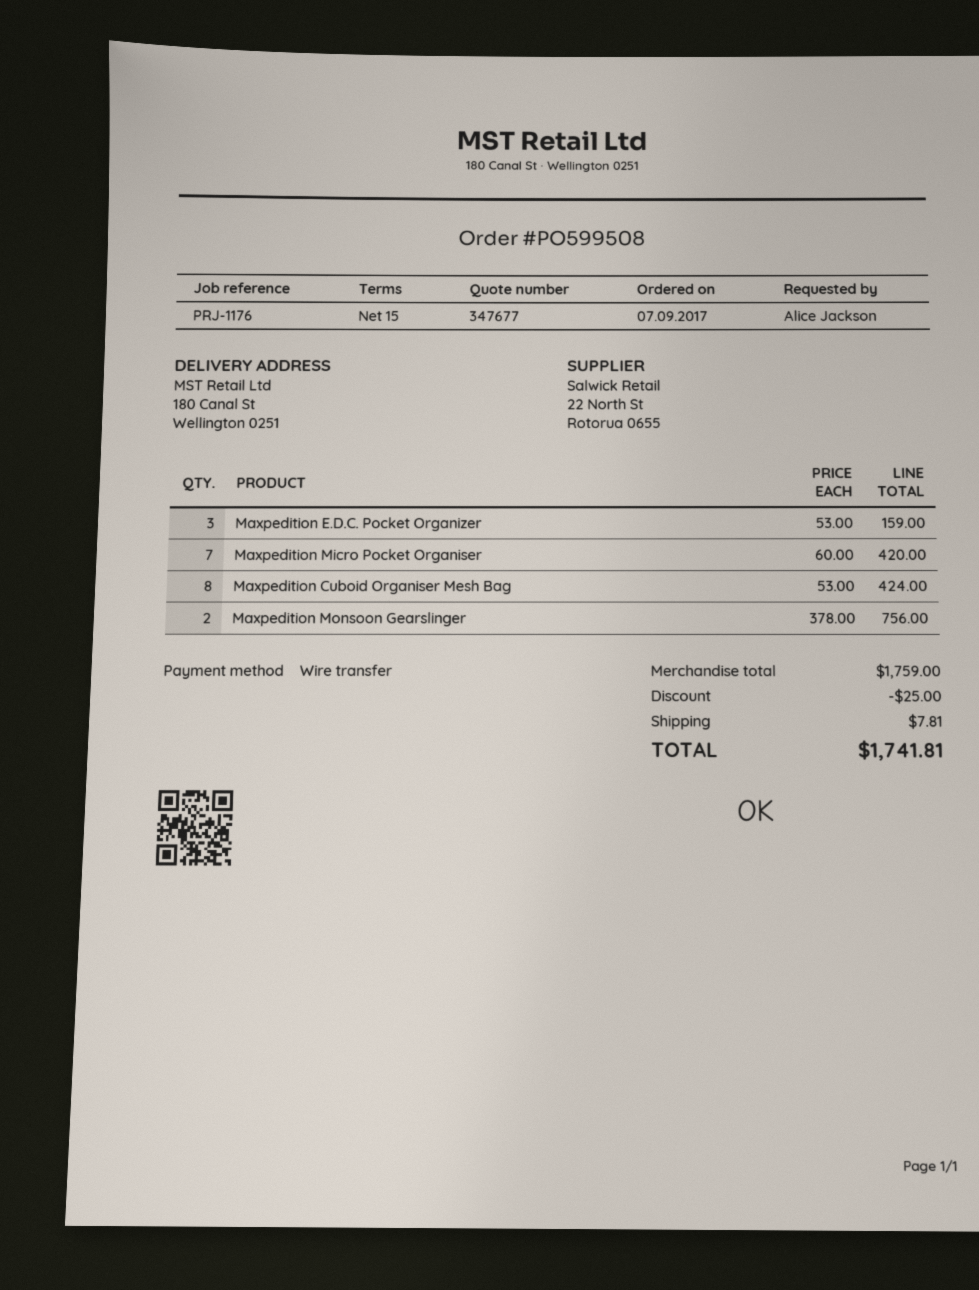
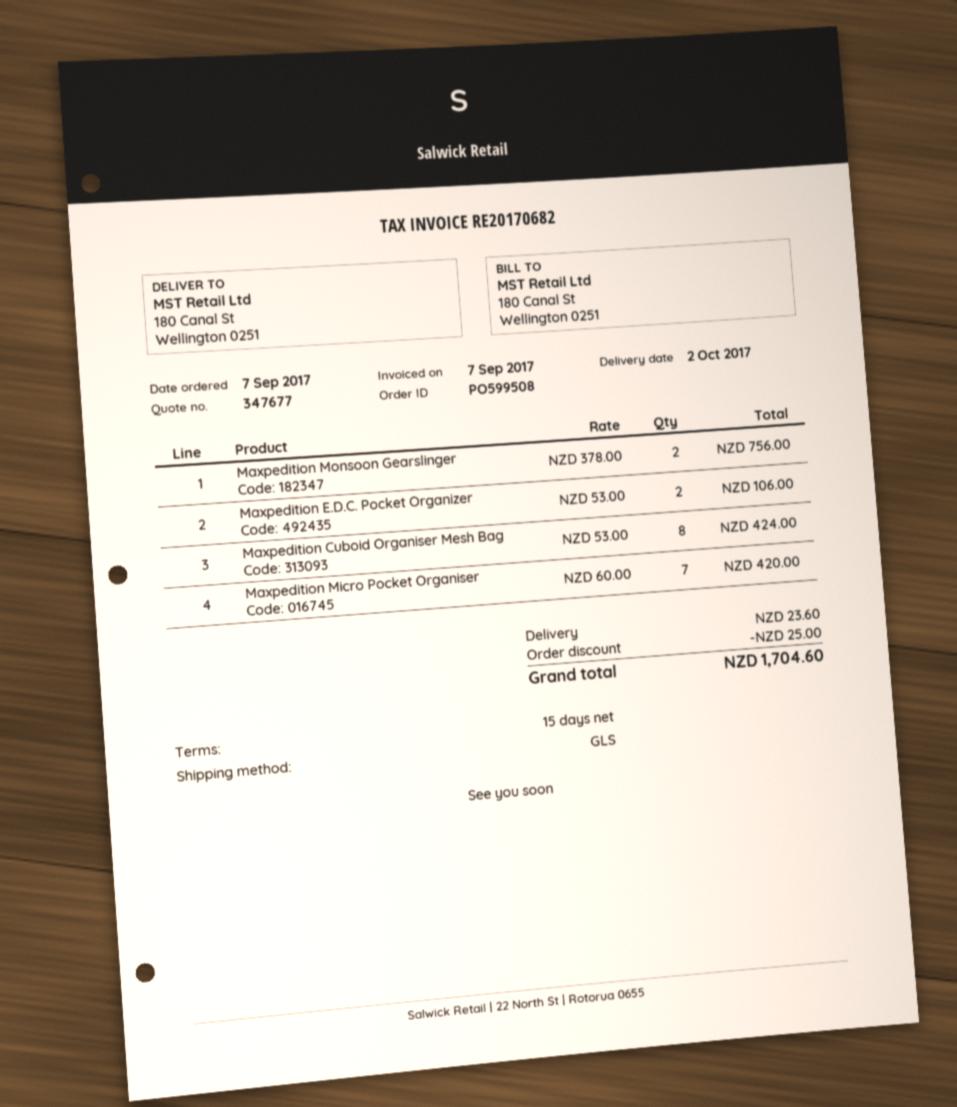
Maxpedition E.D.C. Pocket Organizer: 3 x 53.00 = 159.00 -> 2 x 53.00 = 106.00
shipping: 7.81 -> 23.60
total: 1741.81 -> 1704.60

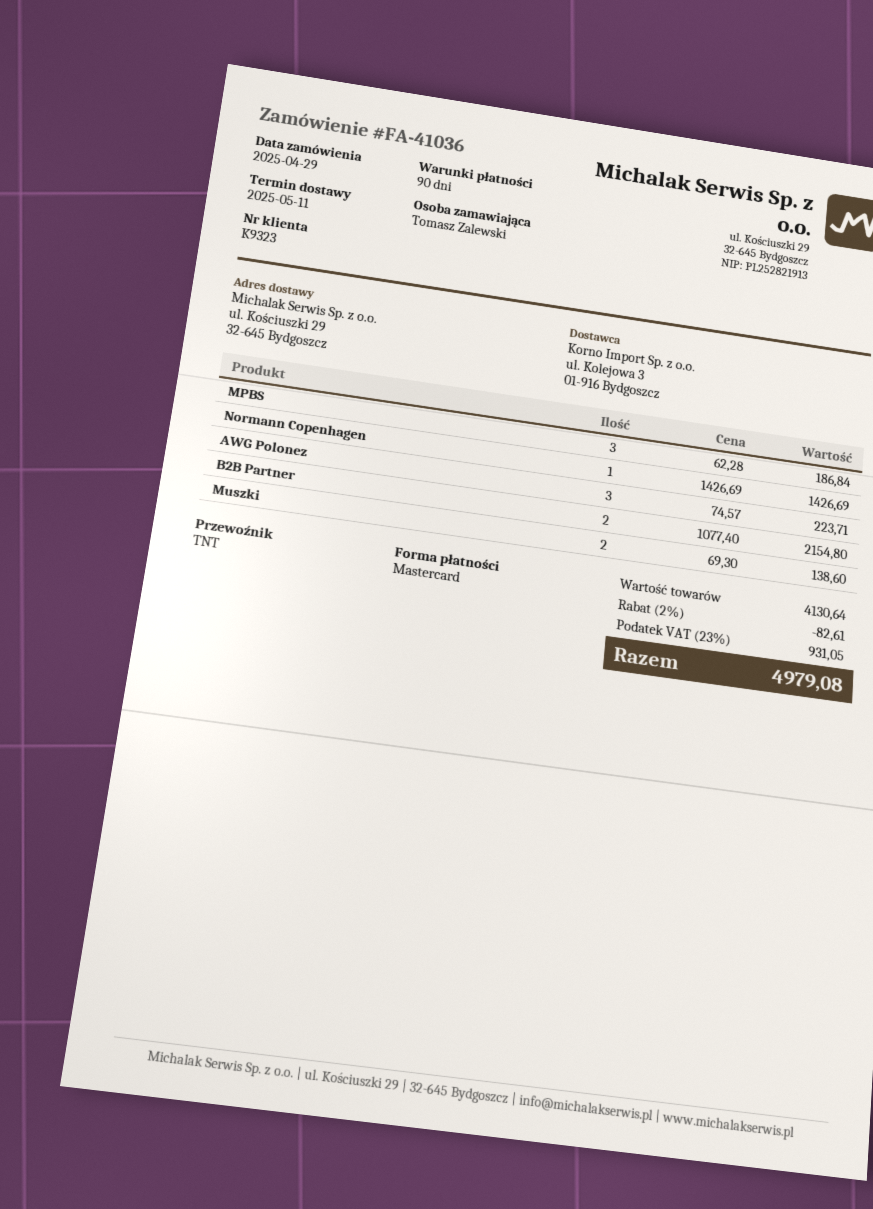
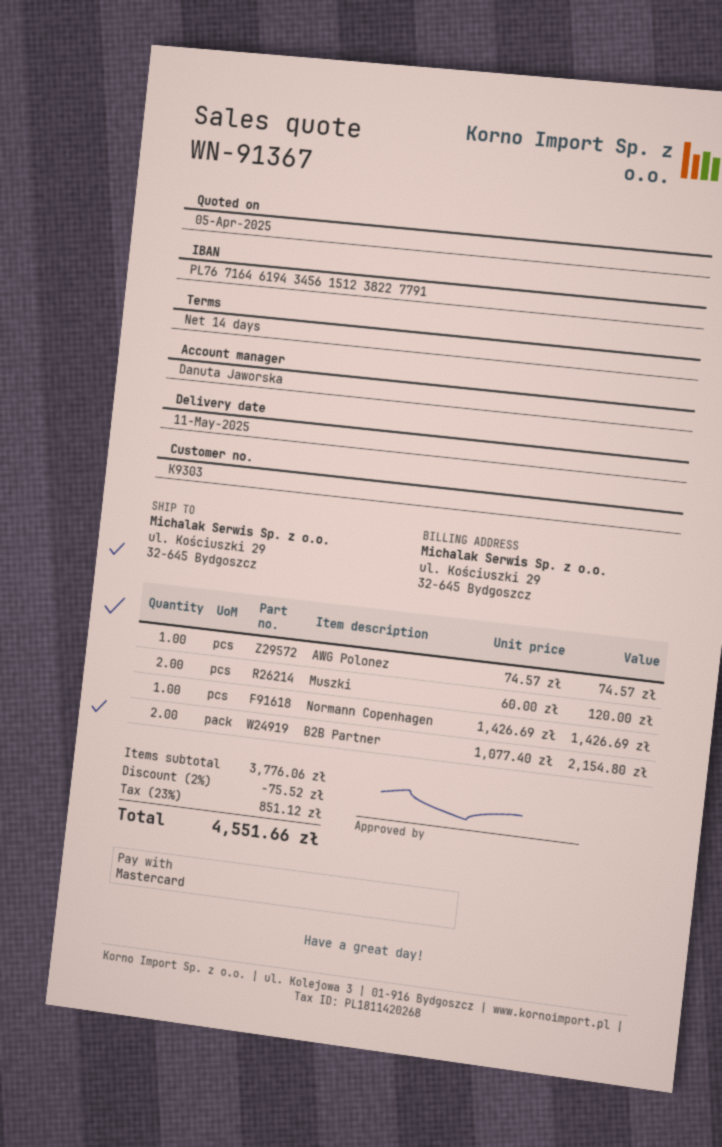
payment terms: 90 days -> 14 days
customer number: K9323 -> K9303
MPBS: 3 x 62.28 = 186.84 -> none
AWG Polonez: 3 x 74.57 = 223.71 -> 1 x 74.57 = 74.57
Muszki: 2 x 69.30 = 138.60 -> 2 x 60.00 = 120.00
subtotal: 4130.64 -> 3776.06
discount: 2% = 82.61 -> 2% = 75.52
tax: 23% = 931.05 -> 23% = 851.12
total: 4979.08 -> 4551.66

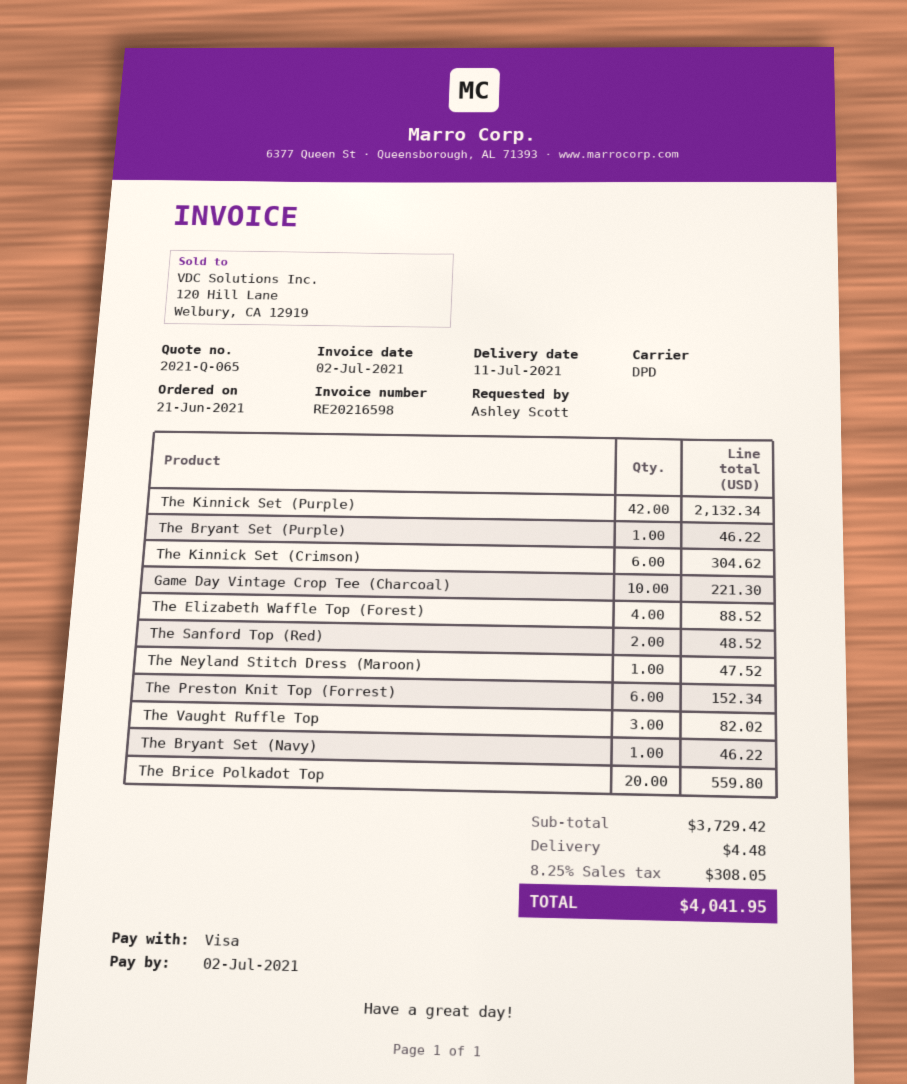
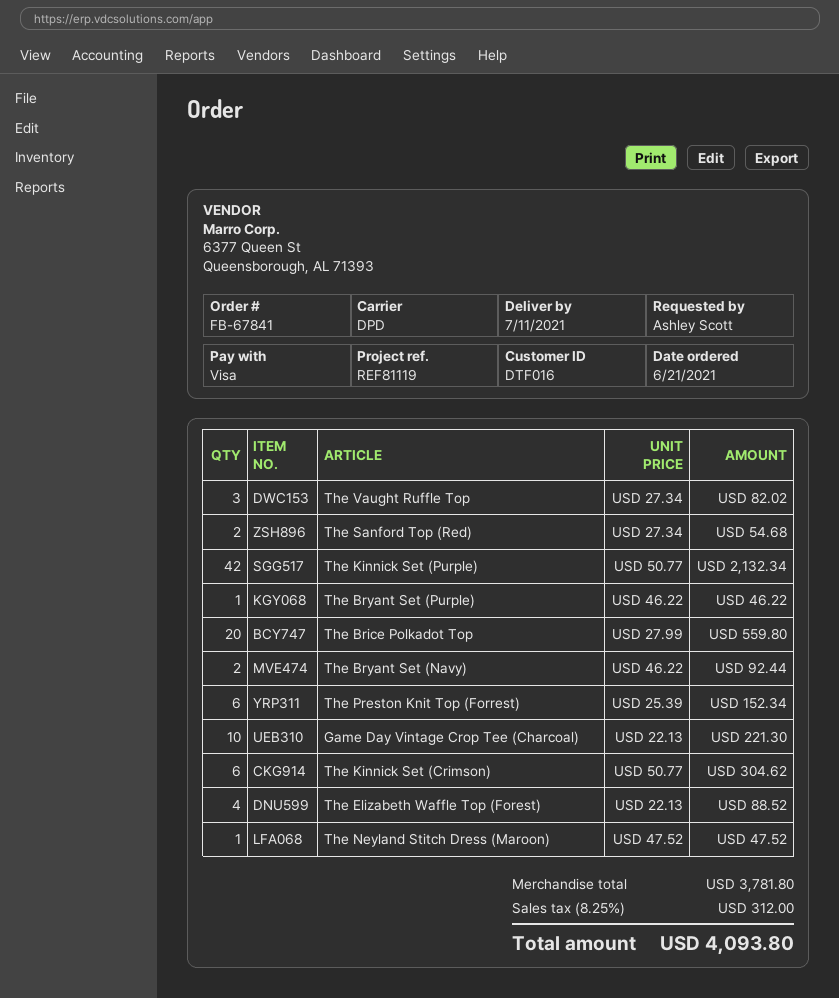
The Sanford Top (Red): 2 for 48.52 -> 2 for 54.68
The Bryant Set (Navy): 1 for 46.22 -> 2 for 92.44
subtotal: 3729.42 -> 3781.80
shipping: 4.48 -> none
tax: 8.25% = 308.05 -> 8.25% = 312.00
total: 4041.95 -> 4093.80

=-=-=

The entries are to be written out in full and exactly, apart from the pictures.

**RESPONSE BELOW:**
Maxpedition E.D.C. Pocket Organizer: 3 x 53.00 = 159.00 -> 2 x 53.00 = 106.00
shipping: 7.81 -> 23.60
total: 1741.81 -> 1704.60

payment terms: 90 days -> 14 days
customer number: K9323 -> K9303
MPBS: 3 x 62.28 = 186.84 -> none
AWG Polonez: 3 x 74.57 = 223.71 -> 1 x 74.57 = 74.57
Muszki: 2 x 69.30 = 138.60 -> 2 x 60.00 = 120.00
subtotal: 4130.64 -> 3776.06
discount: 2% = 82.61 -> 2% = 75.52
tax: 23% = 931.05 -> 23% = 851.12
total: 4979.08 -> 4551.66

The Sanford Top (Red): 2 for 48.52 -> 2 for 54.68
The Bryant Set (Navy): 1 for 46.22 -> 2 for 92.44
subtotal: 3729.42 -> 3781.80
shipping: 4.48 -> none
tax: 8.25% = 308.05 -> 8.25% = 312.00
total: 4041.95 -> 4093.80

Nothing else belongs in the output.